ここでならやり直せるかもしれない、僕が失った青春の日々を。












______________________


4月2日。今日が夢ヶ原学園の入学式だ。


人生二度目の入学式にもかかわらず緊張しっぱなしの僕は、懲りずにまたこれから待ち受ける青春の日々に胸を躍らせている。




ここ俺デレの世界は三重県にある私立の夢ヶ原学園で繰り広げられる主人公の夏目涼なつめりょうとヒロインの氷宮真冬ひょうみやまふゆの恋愛が軸となるラブコメの物語だ。涼が一目ぼれした真冬を何とかして振り向かせようと奔走する一方で涼に思いを寄せる女の子達も涼にアタックしていく。この二つの要素が主となっている。この世界で俺はいったいどのような役割になれるのだろうか。エンドロールに固有名詞が乗るような、そんなキャラに俺もなれるのだろうか。




いや




今度こそなるんだ。青春ストーリーの登場人物に。





そう意気込み、不安、期待、緊張、様々な表情に満ちた新入生の中を俺は歩く。


なんだが浪人生になった気分だ・・・


そうして俺もその中に溶け込み、入学式が始まる。


お決まりの長々とした校長や来賓の話が始まる。


(これはどの世界でも変わらずなんだなぁ)


退屈で睡魔と必死に戦っているとき、横から声が聞こえた。




「校長の話退屈だよなぁー、マジで眠いし。あっ俺は涼、夏目涼っていうんだ。よろしく!」




っっっっ




俺としたことが感傷に浸っていて横にこの世界の主人公である涼がいることに気付いていなかったらしい。
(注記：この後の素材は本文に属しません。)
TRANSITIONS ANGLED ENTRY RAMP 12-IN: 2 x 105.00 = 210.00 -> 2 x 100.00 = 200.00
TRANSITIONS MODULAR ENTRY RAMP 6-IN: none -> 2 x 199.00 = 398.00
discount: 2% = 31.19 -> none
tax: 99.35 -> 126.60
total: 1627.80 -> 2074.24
?おかしいな原作では涼の隣は結城ゆうきだったはずだが・・・


と原作との違いに戸惑いつつも、自分が来たことで何かしらのズレができたのだろうと考え




「わかる!ほんと、眠くなってくるよ(笑)。俺の名前は夢実駆。こちらこそよろしく夏目君」


と返す。


「涼でいいぜ。てか列が同じってことは俺らおんなじクラスだよな。一年間仲良くしこーぜ!駆。」


「ああ、こちらこそだよ。涼」




涼と出身中学や趣味の話など他愛もないような話をしているうちにあっという間に時間は過ぎていった。
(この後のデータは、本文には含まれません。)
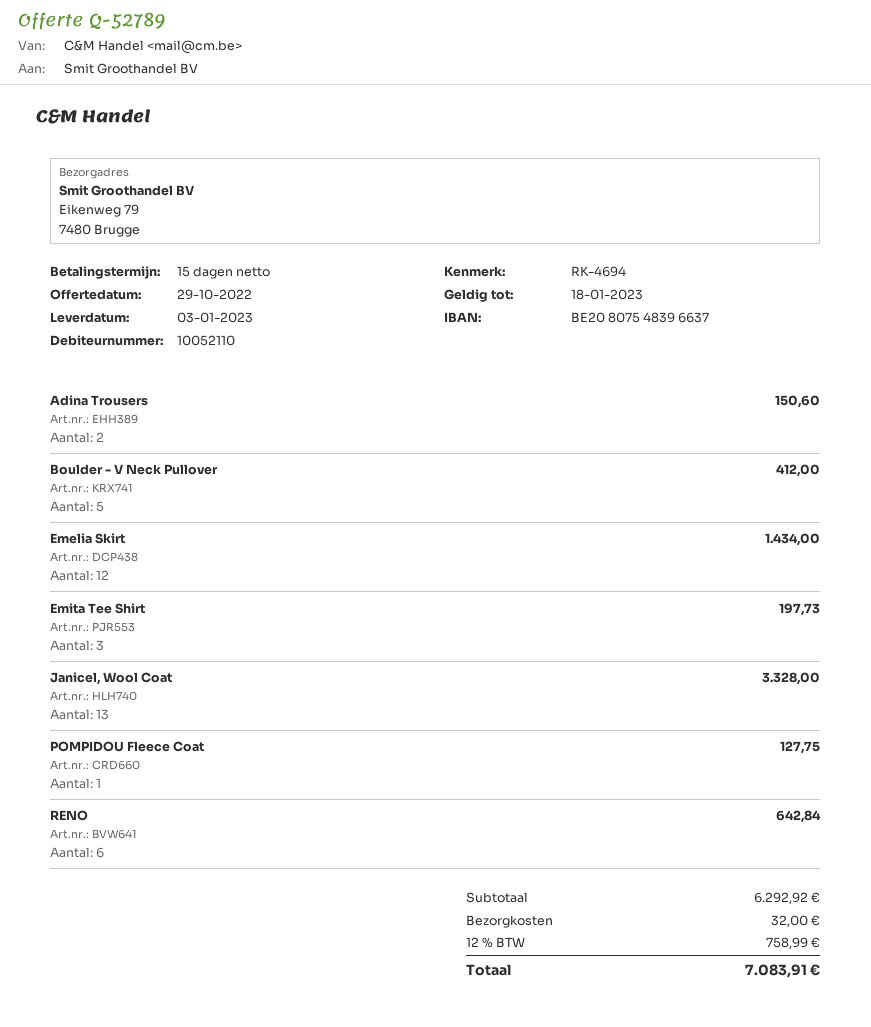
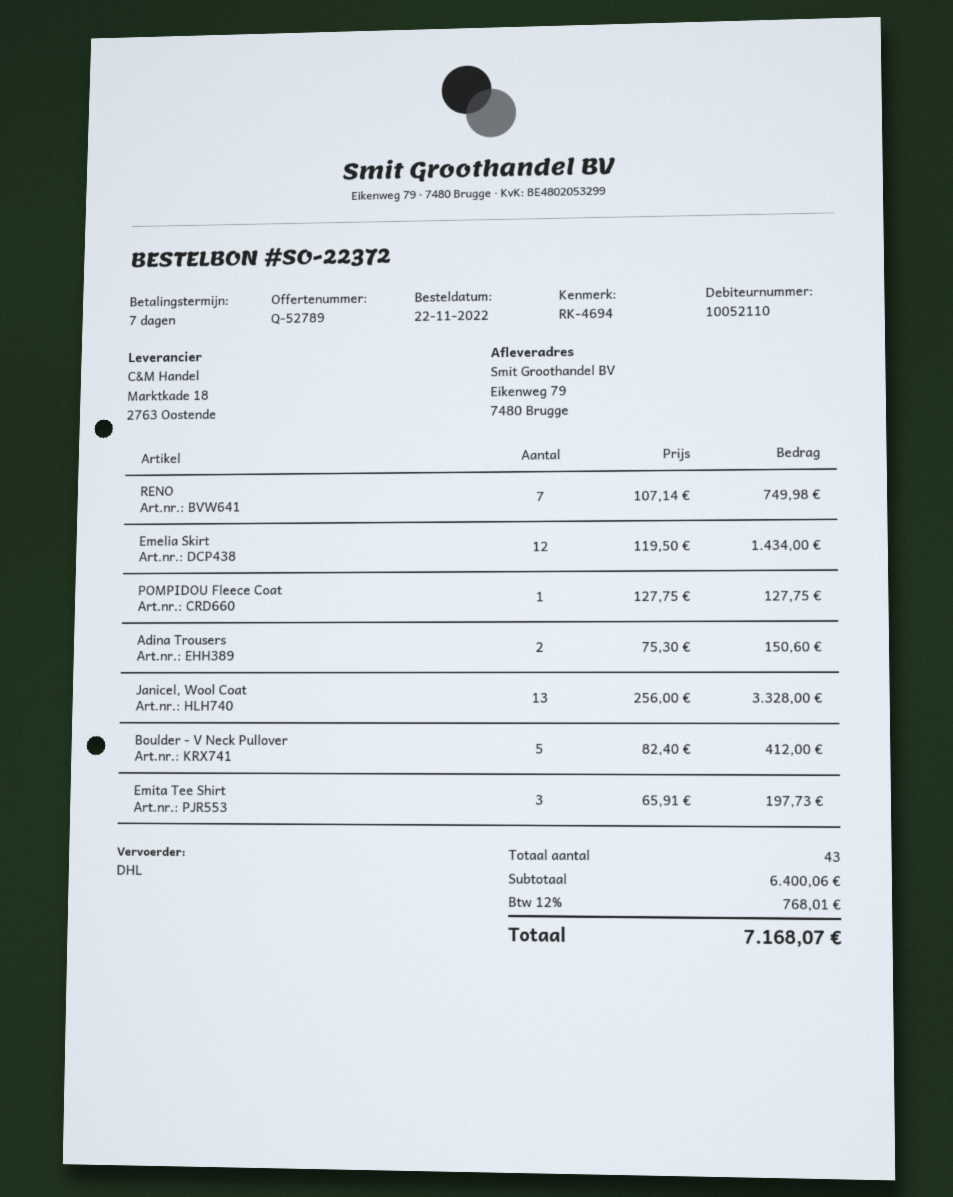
payment terms: 15 days -> 7 days
RENO: 6 for 642.84 -> 7 for 749.98
subtotal: 6292.92 -> 6400.06
shipping: 32.00 -> none
tax: 12% = 758.99 -> 12% = 768.01
total: 7083.91 -> 7168.07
(っっっっっしゃぁぁぁあ!いきなり涼と仲良くなれるとか運よすがだろ!っていうかこれほぼ勝ち確じゃね?この調子でいけば名前が載るどころかメイングループの一因にすらなれるんじゃね!?)




と浮かれていると


「今から各教室に移動だってよー。どんな子いんのかなー。可愛い子いるかな?」


「どんな人いるか楽しみだな」


(まあ実際誰がクラスにいるかなんて知ってるんだけどな)


内心そう思いつつも涼にそう返しながら、涼とともに体育館を後にする。








これから待ち受ける激動の一年はまだ始まったばかりである。